Repeat exactly, and only, the lines from the one holding "- TaskModel_confirm_delete: Template" through the last line of the records below.
[Dataset excerpts Boundary: Start]
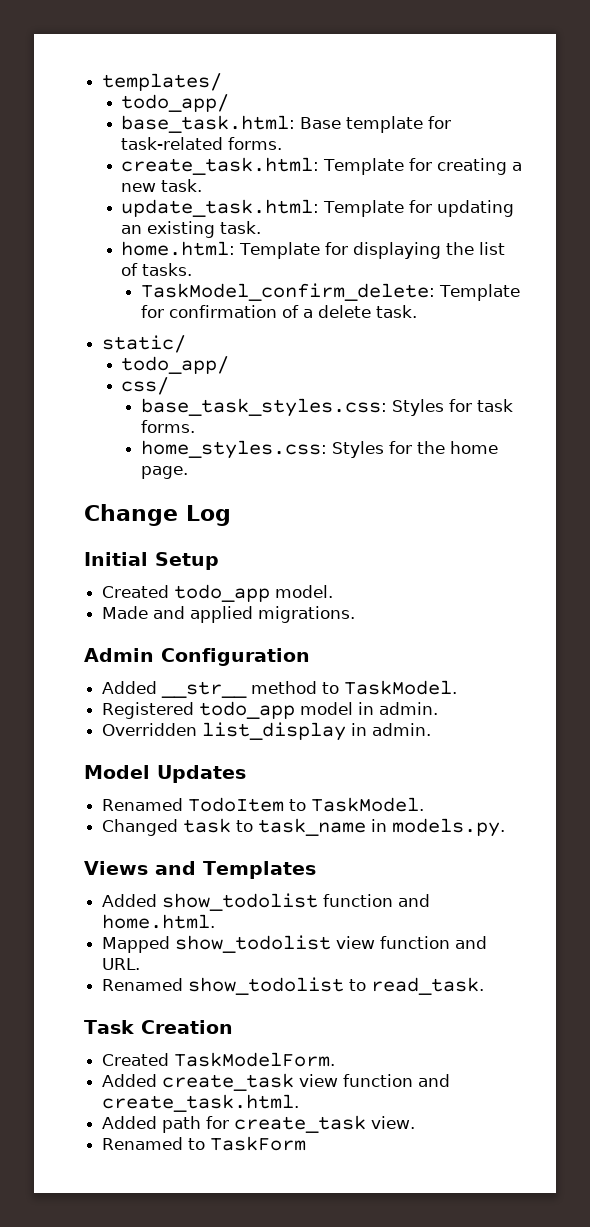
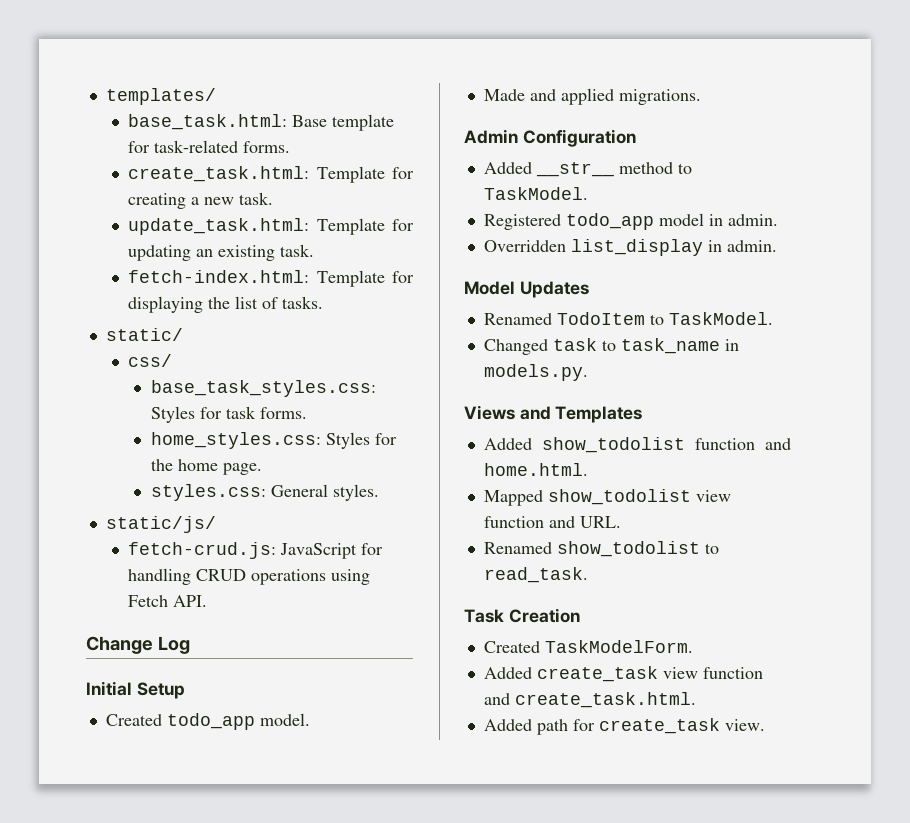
  templates/
- todo_app/
- home.html: Template for displaying the list of tasks.
+ fetch-index.html: Template for displaying the list of tasks.
- TaskModel_confirm_delete: Template for confirmation of a delete task.
  static/
- todo_app/
+ styles.css: General styles.
+ static/js/
+ fetch-crud.js: JavaScript for handling CRUD operations using Fetch API.
- Renamed to TaskForm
[Dataset excerpts Boundary: End]
§ **Response**
- TaskModel_confirm_delete: Template for confirmation of a delete task.
  static/
- todo_app/
+ styles.css: General styles.
+ static/js/
+ fetch-crud.js: JavaScript for handling CRUD operations using Fetch API.
- Renamed to TaskForm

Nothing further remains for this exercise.